Estudos sobre a asma da menopausa demonstraram um risco acrescido de asma em mulheres magras que tomam terapêutica hormonal de substituição, bem como uma redução da função pulmonar e um aumento dos sintomas de asma em mulheres pós-menopáusicas em comparação com doentes pré-menopáusicas. São necessários mais estudos para investigar os mecanismos internos da asma pós-menopausa.
Sobreposição dos fenótipos
A identificação do fenótipo da asma é crucial para o tratamento da doença, explicam o Prof. No entanto, várias vias de sinalização molecular podem estar interligadas e sobrepor-se entre diferentes fenótipos, o que pode resultar em resultados clínicos inesperados. Vários estudos forneceram provas de uma interação entre vias que anteriormente se pensava serem mutuamente exclusivas (Fig. 1).
Num estudo, foi observada uma sobreposição em >70% dos doentes, com combinações de fenótipos relacionados com T2, não relacionados com T2 e mistos T2/não relacionados com T2, tendo o último grupo apresentado os piores resultados clínicos. Foram detectadas sobreposições do fenótipo T2 em várias combinações de subtipos alérgicos, eosinofílicos e T2-alto. O fenótipo alérgico foi o fenótipo individual mais comum, mas também o que ocorreu mais frequentemente em simultâneo com outros fenótipos. O EOA persistente e as alergias foram associados ao maior risco de desenvolver DPOC, enquanto o LOA e as alergias foram associados a um maior risco de multimorbilidades, incluindo diabetes, obesidade e doenças cardiovasculares.

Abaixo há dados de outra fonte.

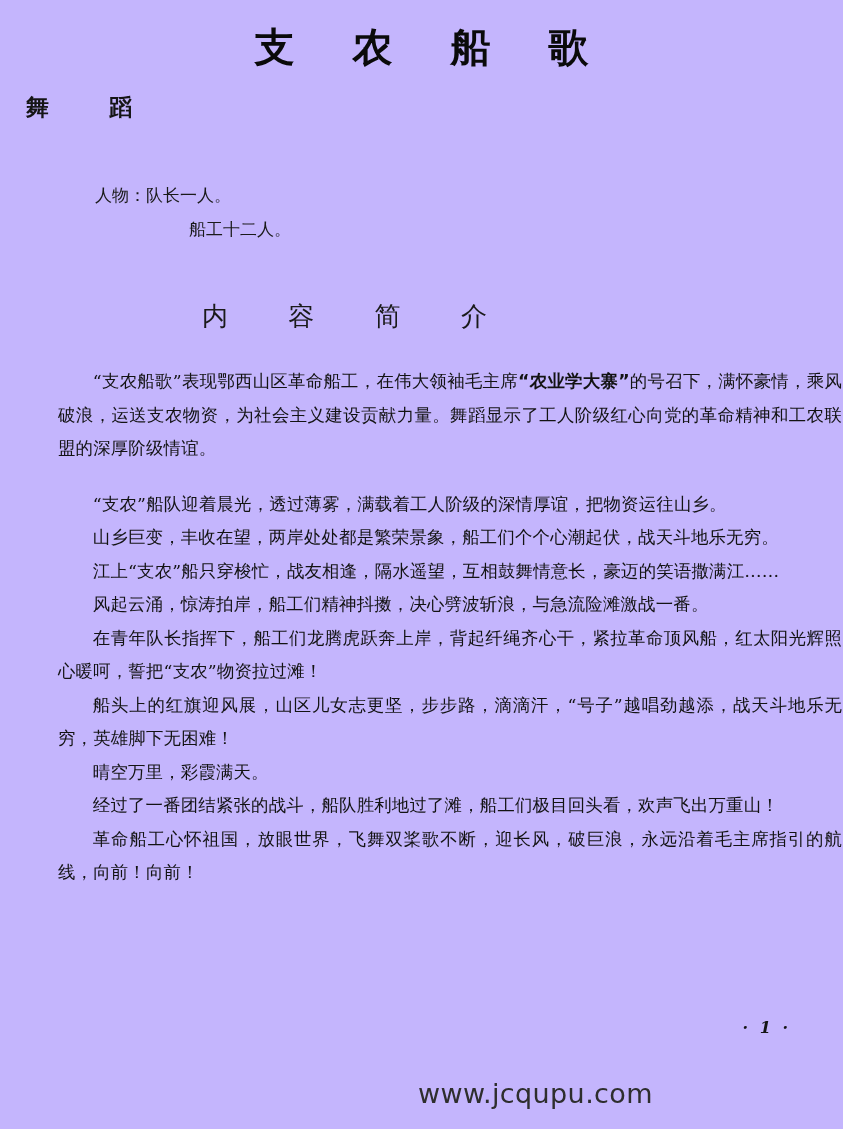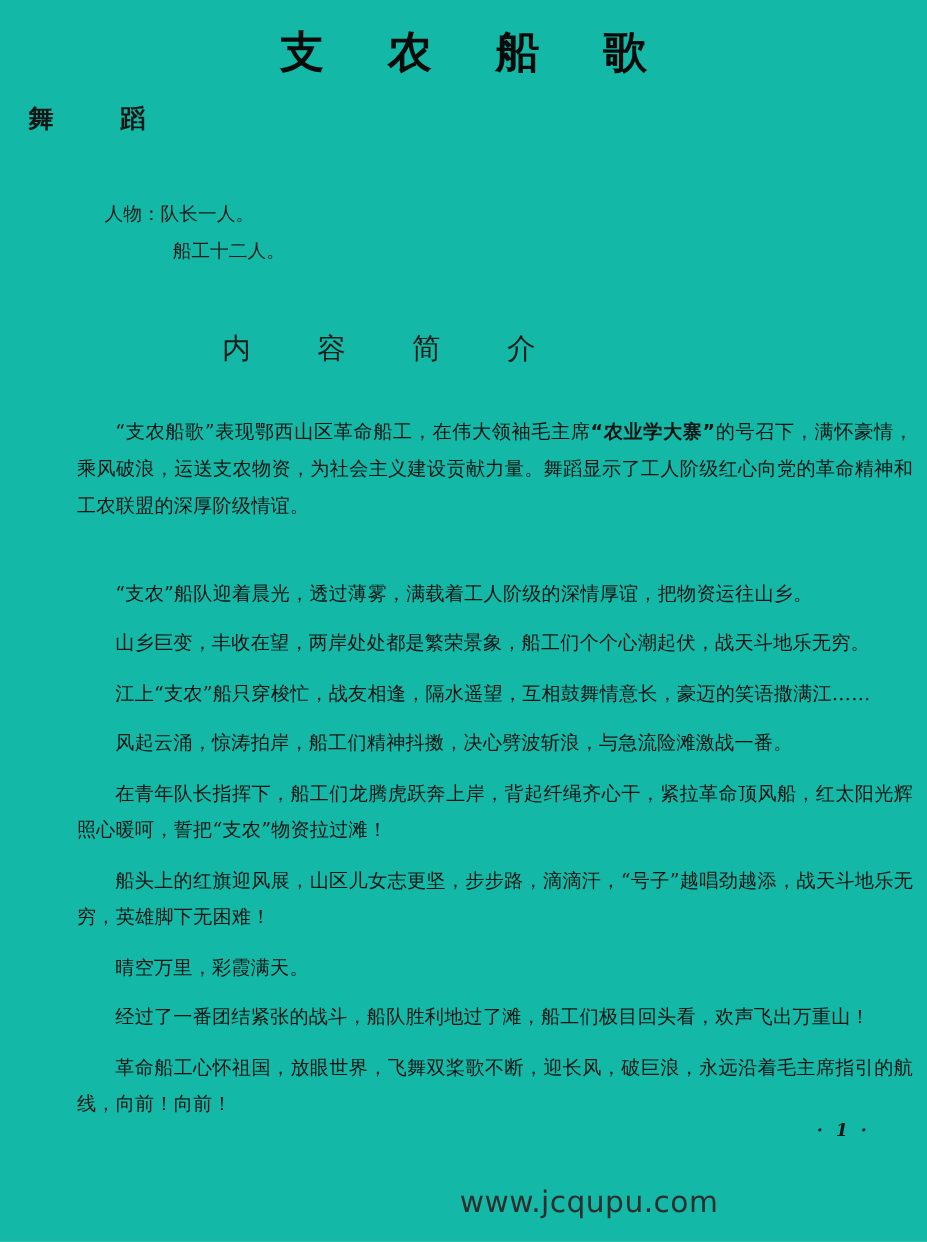--- a/index.html
+++ b/index.html
@@ -12,21 +12,21 @@
     height: 1129px;
     position: relative;
     font-family: "DejaVu Serif", "Liberation Serif", serif;
     color: #111111;
     overflow: hidden;
   }
 
   .page {
     position: absolute;
     inset: 0;
-    background: #14b8a6;
+    background: #c4b5fd;
   }
 
   
   .doc-title {
     position: absolute;
     top: 20px;
     left: 0;
     width: 843px;
     text-align: center;
     font-size: 40px;
@@ -53,21 +53,21 @@
   
   .cast {
     position: absolute;
     top: 178px;
     left: 95px;
     font-size: 17px;
     line-height: 34px;
     color: #1a1a1a;
   }
   .cast-line-2 {
-    margin-left: 62px;
+    margin-left: 94px;
   }
 
   
   .section-heading {
     position: absolute;
     top: 299px;
     left: 0;
     width: 689px;
     text-align: center;
     font-size: 26px;
@@ -84,21 +84,21 @@
     left: 58px;
     width: 784px;
     font-size: 17.4px;
     line-height: 33.5px;
     text-align: justify;
     text-justify: inter-character;
     color: #131313;
   }
 
   .para {
-    margin: 12px;
+    margin: 0;
     text-indent: 2em;
   }
   .para-gap { height: 22px; }
 
   .bold-emph {
     font-weight: bold;
     font-family: "DejaVu Sans", "Liberation Sans", sans-serif;
   }
 
   

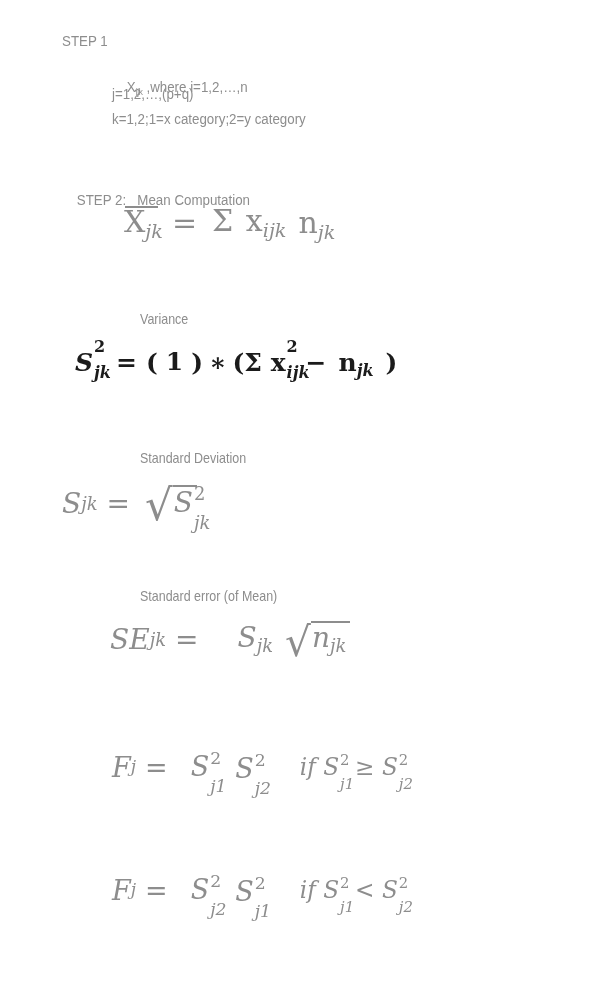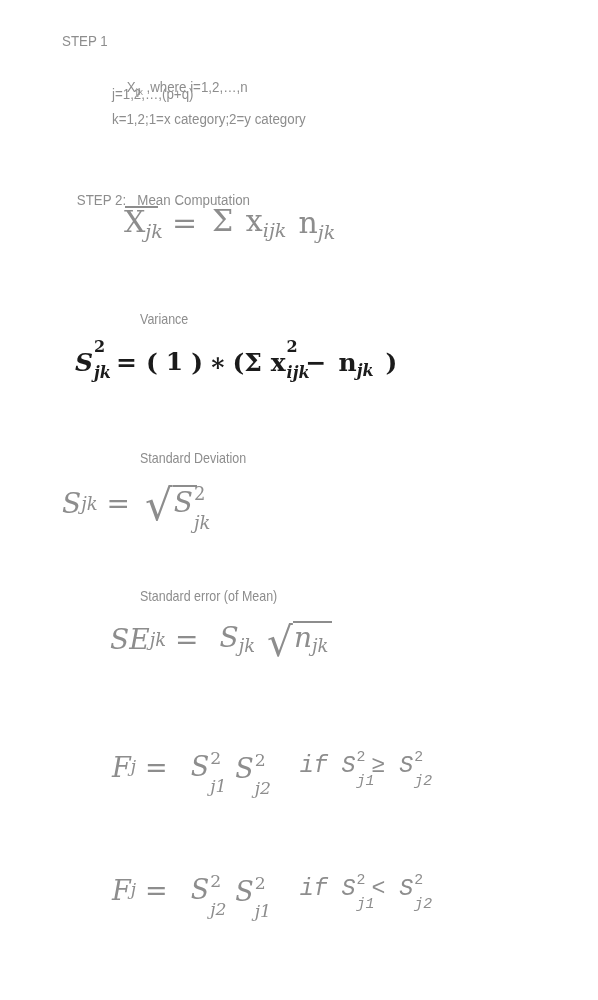--- a/index.html
+++ b/index.html
@@ -136,21 +136,20 @@
   .radbody {
     border-top: 2px solid #8d8d8d;
     padding: 2px 4px 0 1px;
     display: inline-block;
   }
 
   .eq { padding: 0 9px; }
   .ifpart {
     font-style: italic;
     padding-left: 26px;
-    font-family: Liberation Mono, monospace;
   }
 </style>
 </head>
 <body>
 
 <div class="page">
 
   <div class="sans step-head" style="left:62px; top:32px;">STEP 1</div>
 
   <div class="sans step-line" style="left:112px; top:60px;">
@@ -226,21 +225,21 @@
     </span>
   </div>
 
   <div class="sans sublabel" style="left:140px; top:588px;">Standard error (of Mean)</div>
 
   <div class="math" style="left:110px; top:620px; font-size:28px;">
     <span class="row">
       <span class="it">SE</span>
         <span class="msub">jk</span>
       <span class="eq up">=</span>
-      <span class="frac" style="margin-left:6px;">
+      <span class="frac" style="margin-left:24px;">
         <span class="num"><span class="it">S</span><span class="msub">jk</span></span>
         <span class="bar"></span>
         <span class="den" style="padding-top:1px;">
           <span class="radwrap">
             <span class="radsign up" style="font-size:1.45em; line-height:0.90; margin-top:3px;">√</span>
             <span class="radbody" style="padding-top:1px;"><span class="it">n</span><span class="msub">jk</span></span>
           </span>
         </span>
       </span>
     </span>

A asma e as comorbilidades relacionadas podem ter mecanismos moleculares comuns, exposições comuns ou predisposições genéticas comuns, segundo a hipótese dos autores. As comorbilidades (DPOC, DRGE, doenças cardiovasculares), que estão normalmente associadas a uma assinatura de inflamação T2 baixa, podem assim também desenvolver-se em doentes com um estado T2 inicialmente elevado.
As alterações e a possível evolução para um fenótipo diferente podem resultar num mau controlo clínico, na insensibilidade aos esteróides e no agravamento da gravidade. Ao definir o fenótipo da asma com base nos biomarcadores actuais, os médicos devem, por conseguinte, ser mais cautelosos e procurar também sobreposições entre diferentes fenótipos, especialmente em doentes com asma insensíveis aos esteróides e difíceis de tratar, concluem os investigadores.
Literatura:
- Ricciardolo FLM, Guida G, Bertolini F, et al: Sobreposição de fenótipos na história natural da asma. European Respiratory Review 2023; 32: 220201; doi: 10.1183/16000617.0201-2022.